Pike attempted to unravel the tightening knot in his stomach. Fitzgibbon must have offered Dody his handkerchief to staunch her bleeding shoulder after she had been bitten by the horse.

‘Yes, that was it,’ he said, startled by the sound of his own voice, loud in the empty room, the false ring of hope clearly evident. He knew too well the bite Dody suffered had not drawn blood. Whatever was troubling her was less in the body than in the mind; her recent strange and distant behaviour sprang from no physical ailment.

‘Oh God, no,’ he murmured as the horrible truth began to crystallise in his mind.

He bent and examined the area around the stove. Peering closely at the wood-bin, he saw blood on its corner and a few mahogany hairs. Signs of a scuffle showed through the dust and the loose hay on the floor. Vague footprints were also evident, some large and some small.

Pike played through the events in his head. There had been a struggle. She had fallen and hit her head on the wood-bin. Then she had been restrained somehow, possibly gagged with the handkerchief — the pattern of the blood trail implied a creeping down from a head wound. The larger smears of blood may have come later, when the wound had been wiped.

Then, once she had been restrained, what had Fitzgibbon done? Pike shivered, his knees weakened and he put his hand on top of the cold stove for support.

This was his fault. Despite the risk of discovery, he should have walked her to the back door and not left her to make her way alone. He had failed in his duty of care as a man.

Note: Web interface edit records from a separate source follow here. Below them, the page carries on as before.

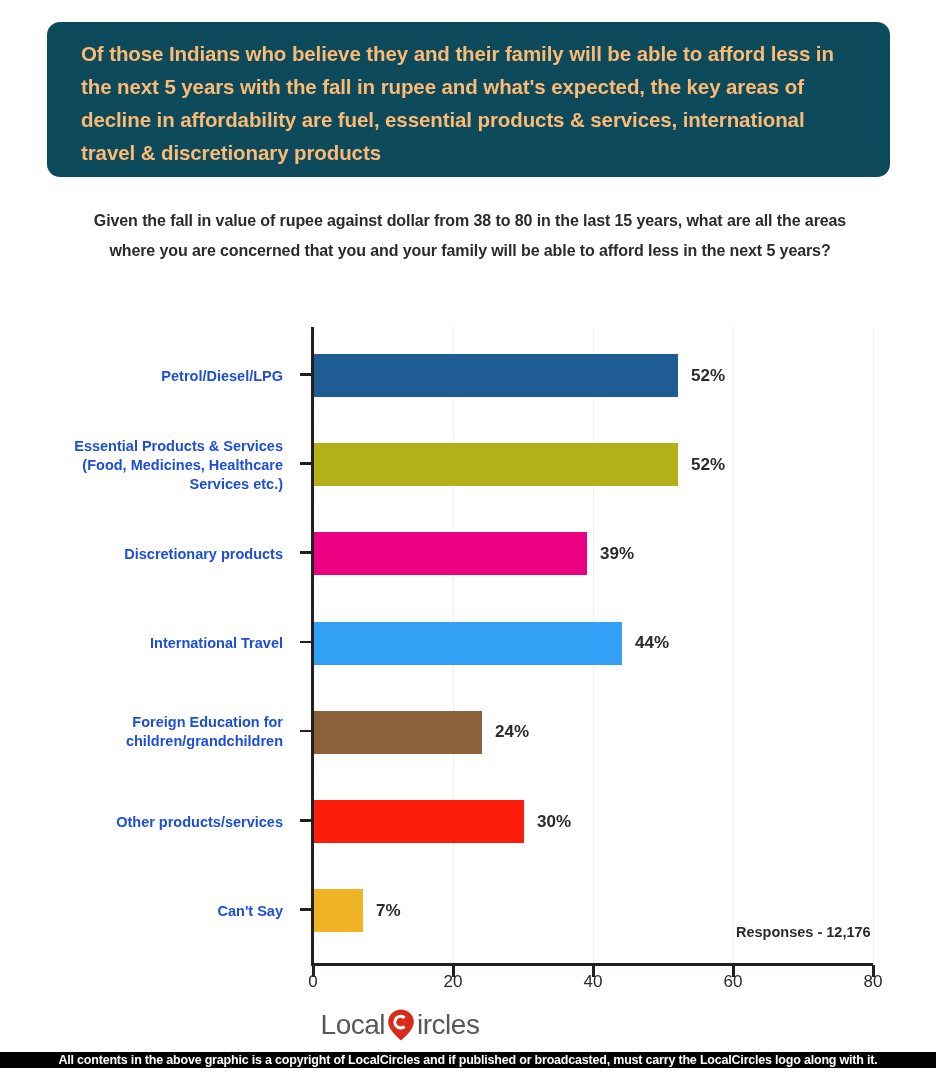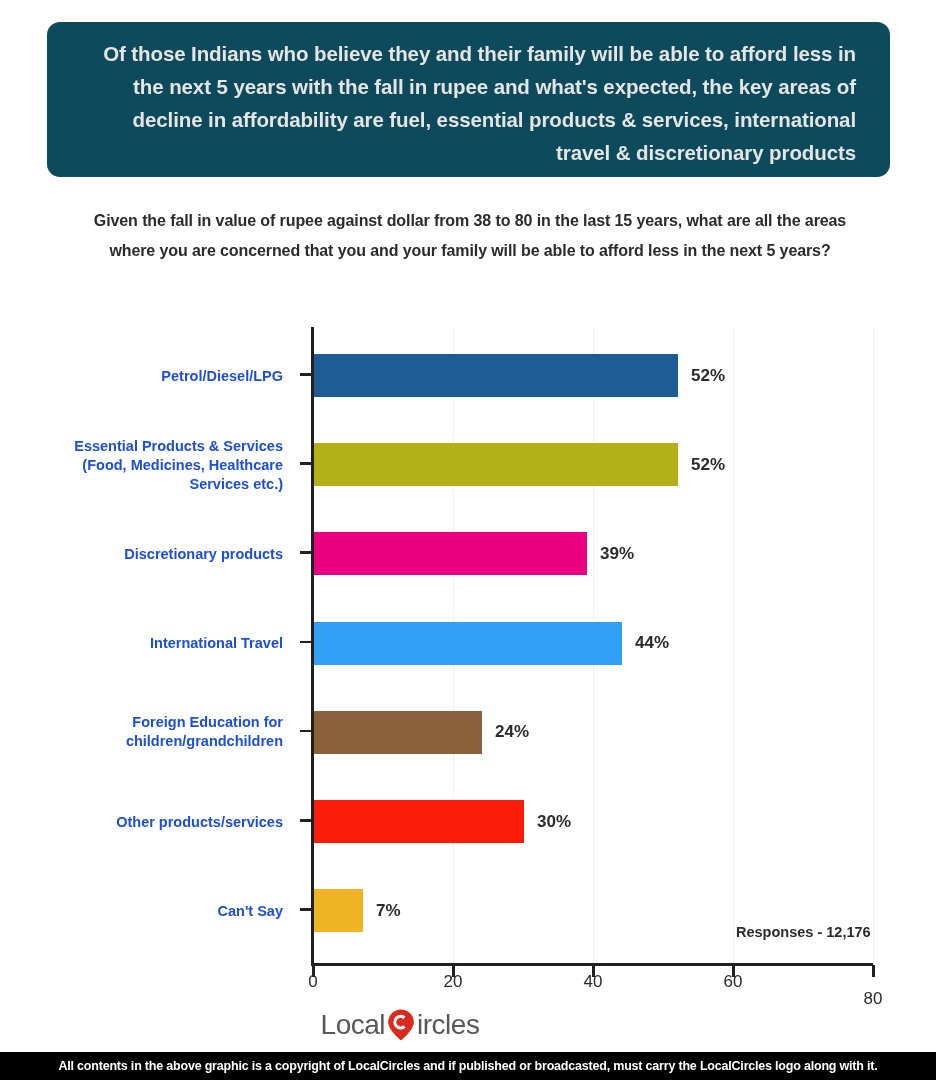--- a/index.html
+++ b/index.html
@@ -24,25 +24,25 @@
     height: 155px;
     background: #0d4a5b;
     border-radius: 13px;
     box-sizing: border-box;
     padding: 16px 34px 10px 34px;
     display: flex;
     align-items: center;
     justify-content: center;
   }
   .header-text {
-    color: #e5e5e5;
+    color: #fdba74;
     font-size: 20.5px;
     font-weight: bold;
     line-height: 33px;
-    text-align: right;
+    text-align: left;
     letter-spacing: -0.1px;
   }
 
   
   .question {
     position: absolute;
     left: 70px;
     top: 206px;
     width: 800px;
     text-align: center;
@@ -193,21 +193,21 @@
   .logo-tail {
     color: #58585a;
   }
 
   
   .footer {
     position: absolute;
     left: 0;
     top: 1052px;
     width: 936px;
-    height: 28px;
+    height: 16px;
     background: #000000;
     display: flex;
     align-items: center;
     justify-content: center;
   }
   .footer-text {
     color: #ffffff;
     font-size: 12.5px;
     font-weight: bold;
     text-align: center;
@@ -296,21 +296,21 @@
   <div id="xticks-container">
       <div class="xtick" style="left: 312px;"></div>
       <div class="xtick-label" style="left: 313px;">0</div>
       <div class="xtick" style="left: 452px;"></div>
       <div class="xtick-label" style="left: 453px;">20</div>
       <div class="xtick" style="left: 592px;"></div>
       <div class="xtick-label" style="left: 593px;">40</div>
       <div class="xtick" style="left: 732px;"></div>
       <div class="xtick-label" style="left: 733px;">60</div>
       <div class="xtick" style="left: 872px;"></div>
-      <div class="xtick-label" style="left: 873px; margin-top: 17px;">80</div>
+      <div class="xtick-label" style="left: 873px;">80</div>
     </div>
 </div>
 
 <div class="responses">Responses - 12,176</div>
 
 <div class="logo">
   <div class="logo-inner">
     <span>Local</span>
     <span class="logo-pin">
       <svg viewBox="0 0 30 34" width="30" height="34">

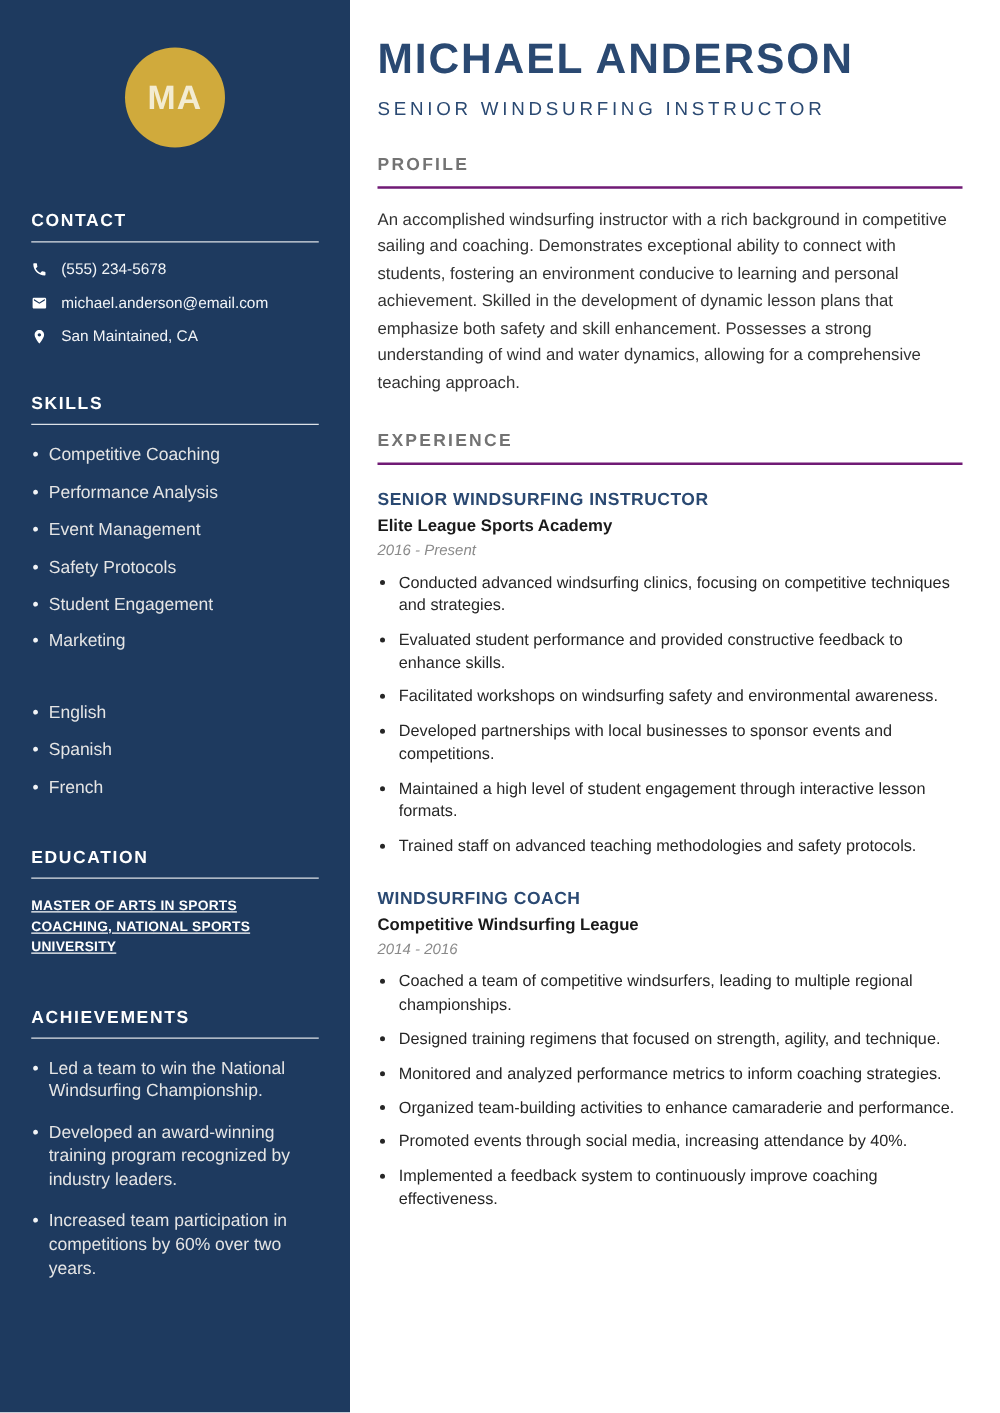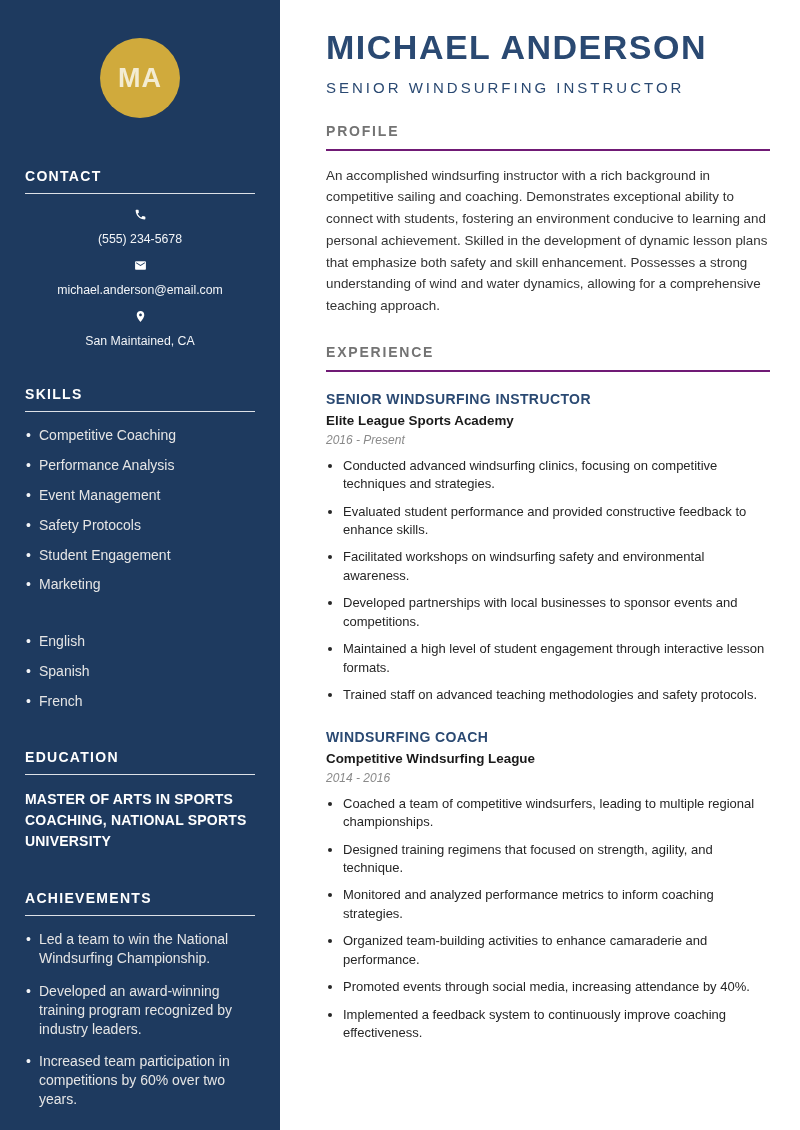--- a/index.html
+++ b/index.html
@@ -46,21 +46,20 @@
     border-bottom: 1px solid rgba(255,255,255,0.85);
     padding-bottom: 9px;
   }
   .contact-row {
     display: flex;
     align-items: center;
     gap: 11px;
     margin: 13px 0;
     font-size: 12.3px;
     color: #f2f4f7;
-    flex-direction: column;
   }
   .contact-row .icon { width: 13px; height: 13px; flex-shrink: 0; display: inline-flex; }
   .contact-row .icon svg { width: 13px; height: 13px; fill: #ffffff; }
   .side-list { list-style: none; margin: 0; padding: 0; }
   .side-list li {
     position: relative;
     padding-left: 14px;
     font-size: 14px;
     color: #e5e5e5;
     margin-bottom: 11px;
@@ -68,32 +67,33 @@
   }
   .side-list li::before {
     content: "•";
     position: absolute;
     left: 1px; top: 0;
     color: #f2f4f7;
   }
   .side-list.spread li { margin-bottom: 14px; }
   .education-degree {
     margin: 0;
-    font-size: 14px;
+    font-size: 11px;
     font-weight: 700;
     line-height: 1.5;
     letter-spacing: 0.2px;
     color: #ffffff;
     text-transform: uppercase;
+    text-decoration: underline;
   }
 
   
   .main {
     flex: 1;
-    padding: 30px 30px 0 46px;
+    padding: 30px 30px 0 22px;
     background: #ffffff;
   }
   .name {
     margin: 0;
     font-size: 34px;
     font-weight: 700;
     letter-spacing: 1.5px;
     color: #2a4972;
     line-height: 1.05;
   }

What had Dody suffered because of him — at Fitzgibbon’s hands, no less?

The need for vengeance surged through Pike’s chest like a hot flood. Gun in hand, he would storm into the Hall and confront Fitzgibbon, make him pay for his abominable actions, blow his brains out. To hell with blasted principles; where had they ever got him? Both his army and police careers had suffered for his high and mighty rules of conduct. He would be held hostage by them no more.

He lashed out at the wood-bin with the toe of his boot, kicking it until his foot felt as if it might break. The accompanying pain brought him to his senses and gave him something to focus on. Pressing the heels of his palms into his eyes, he urged himself to take deep breaths until his heartbeat returned to a manageable rhythm.